- _About this exercise_:
Go through the listing and copy every line word for word.

- _Exercise inputs_:
※ ※ ※

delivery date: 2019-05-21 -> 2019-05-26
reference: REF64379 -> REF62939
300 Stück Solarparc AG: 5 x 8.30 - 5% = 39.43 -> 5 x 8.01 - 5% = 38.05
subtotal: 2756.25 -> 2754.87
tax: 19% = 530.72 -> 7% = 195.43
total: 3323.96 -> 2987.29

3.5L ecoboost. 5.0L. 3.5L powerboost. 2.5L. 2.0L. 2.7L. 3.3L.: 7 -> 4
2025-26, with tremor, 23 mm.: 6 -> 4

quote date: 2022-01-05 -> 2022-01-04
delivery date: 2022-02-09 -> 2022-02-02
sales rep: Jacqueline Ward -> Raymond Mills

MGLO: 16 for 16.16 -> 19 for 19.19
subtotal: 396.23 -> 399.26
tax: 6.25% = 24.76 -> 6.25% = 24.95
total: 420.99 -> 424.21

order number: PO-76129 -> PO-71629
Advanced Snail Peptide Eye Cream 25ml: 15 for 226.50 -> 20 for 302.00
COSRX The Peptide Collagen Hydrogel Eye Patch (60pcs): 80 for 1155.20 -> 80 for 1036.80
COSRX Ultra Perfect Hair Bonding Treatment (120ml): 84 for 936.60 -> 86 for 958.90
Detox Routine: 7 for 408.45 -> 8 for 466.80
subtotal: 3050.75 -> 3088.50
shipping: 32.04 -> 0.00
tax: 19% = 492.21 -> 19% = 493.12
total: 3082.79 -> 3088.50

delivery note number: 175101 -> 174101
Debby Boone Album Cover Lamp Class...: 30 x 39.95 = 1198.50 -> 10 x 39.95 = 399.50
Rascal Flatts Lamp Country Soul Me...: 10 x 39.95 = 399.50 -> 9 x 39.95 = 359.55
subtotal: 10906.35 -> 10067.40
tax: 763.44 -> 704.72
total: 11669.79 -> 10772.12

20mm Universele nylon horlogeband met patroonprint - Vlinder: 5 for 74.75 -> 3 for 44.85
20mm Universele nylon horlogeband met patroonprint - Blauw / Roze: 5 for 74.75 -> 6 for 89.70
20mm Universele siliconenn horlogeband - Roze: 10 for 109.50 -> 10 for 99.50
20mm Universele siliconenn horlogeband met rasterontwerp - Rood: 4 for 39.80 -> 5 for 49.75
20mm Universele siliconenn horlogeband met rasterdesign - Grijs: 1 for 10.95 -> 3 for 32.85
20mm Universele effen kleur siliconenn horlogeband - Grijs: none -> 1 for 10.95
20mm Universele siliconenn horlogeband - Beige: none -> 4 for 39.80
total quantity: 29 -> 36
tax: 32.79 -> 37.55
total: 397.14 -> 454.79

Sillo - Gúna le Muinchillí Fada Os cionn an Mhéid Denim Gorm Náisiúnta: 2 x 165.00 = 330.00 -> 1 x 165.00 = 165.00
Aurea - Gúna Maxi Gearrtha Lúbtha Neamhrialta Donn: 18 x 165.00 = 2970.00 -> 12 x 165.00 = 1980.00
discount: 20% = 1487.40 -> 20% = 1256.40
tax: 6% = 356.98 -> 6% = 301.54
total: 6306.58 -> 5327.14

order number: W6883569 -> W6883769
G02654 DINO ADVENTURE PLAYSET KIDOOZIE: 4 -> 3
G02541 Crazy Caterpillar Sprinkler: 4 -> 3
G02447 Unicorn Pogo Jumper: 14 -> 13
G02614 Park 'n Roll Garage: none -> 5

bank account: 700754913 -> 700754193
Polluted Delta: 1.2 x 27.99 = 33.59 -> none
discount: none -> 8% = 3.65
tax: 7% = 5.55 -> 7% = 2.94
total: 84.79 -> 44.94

※ ※ ※

- _Answer area_:
delivery date: 2019-05-21 -> 2019-05-26
reference: REF64379 -> REF62939
300 Stück Solarparc AG: 5 x 8.30 - 5% = 39.43 -> 5 x 8.01 - 5% = 38.05
subtotal: 2756.25 -> 2754.87
tax: 19% = 530.72 -> 7% = 195.43
total: 3323.96 -> 2987.29

3.5L ecoboost. 5.0L. 3.5L powerboost. 2.5L. 2.0L. 2.7L. 3.3L.: 7 -> 4
2025-26, with tremor, 23 mm.: 6 -> 4

quote date: 2022-01-05 -> 2022-01-04
delivery date: 2022-02-09 -> 2022-02-02
sales rep: Jacqueline Ward -> Raymond Mills

MGLO: 16 for 16.16 -> 19 for 19.19
subtotal: 396.23 -> 399.26
tax: 6.25% = 24.76 -> 6.25% = 24.95
total: 420.99 -> 424.21

order number: PO-76129 -> PO-71629
Advanced Snail Peptide Eye Cream 25ml: 15 for 226.50 -> 20 for 302.00
COSRX The Peptide Collagen Hydrogel Eye Patch (60pcs): 80 for 1155.20 -> 80 for 1036.80
COSRX Ultra Perfect Hair Bonding Treatment (120ml): 84 for 936.60 -> 86 for 958.90
Detox Routine: 7 for 408.45 -> 8 for 466.80
subtotal: 3050.75 -> 3088.50
shipping: 32.04 -> 0.00
tax: 19% = 492.21 -> 19% = 493.12
total: 3082.79 -> 3088.50

delivery note number: 175101 -> 174101
Debby Boone Album Cover Lamp Class...: 30 x 39.95 = 1198.50 -> 10 x 39.95 = 399.50
Rascal Flatts Lamp Country Soul Me...: 10 x 39.95 = 399.50 -> 9 x 39.95 = 359.55
subtotal: 10906.35 -> 10067.40
tax: 763.44 -> 704.72
total: 11669.79 -> 10772.12

20mm Universele nylon horlogeband met patroonprint - Vlinder: 5 for 74.75 -> 3 for 44.85
20mm Universele nylon horlogeband met patroonprint - Blauw / Roze: 5 for 74.75 -> 6 for 89.70
20mm Universele siliconenn horlogeband - Roze: 10 for 109.50 -> 10 for 99.50
20mm Universele siliconenn horlogeband met rasterontwerp - Rood: 4 for 39.80 -> 5 for 49.75
20mm Universele siliconenn horlogeband met rasterdesign - Grijs: 1 for 10.95 -> 3 for 32.85
20mm Universele effen kleur siliconenn horlogeband - Grijs: none -> 1 for 10.95
20mm Universele siliconenn horlogeband - Beige: none -> 4 for 39.80
total quantity: 29 -> 36
tax: 32.79 -> 37.55
total: 397.14 -> 454.79

Sillo - Gúna le Muinchillí Fada Os cionn an Mhéid Denim Gorm Náisiúnta: 2 x 165.00 = 330.00 -> 1 x 165.00 = 165.00
Aurea - Gúna Maxi Gearrtha Lúbtha Neamhrialta Donn: 18 x 165.00 = 2970.00 -> 12 x 165.00 = 1980.00
discount: 20% = 1487.40 -> 20% = 1256.40
tax: 6% = 356.98 -> 6% = 301.54
total: 6306.58 -> 5327.14

order number: W6883569 -> W6883769
G02654 DINO ADVENTURE PLAYSET KIDOOZIE: 4 -> 3
G02541 Crazy Caterpillar Sprinkler: 4 -> 3
G02447 Unicorn Pogo Jumper: 14 -> 13
G02614 Park 'n Roll Garage: none -> 5

bank account: 700754913 -> 700754193
Polluted Delta: 1.2 x 27.99 = 33.59 -> none
discount: none -> 8% = 3.65
tax: 7% = 5.55 -> 7% = 2.94
total: 84.79 -> 44.94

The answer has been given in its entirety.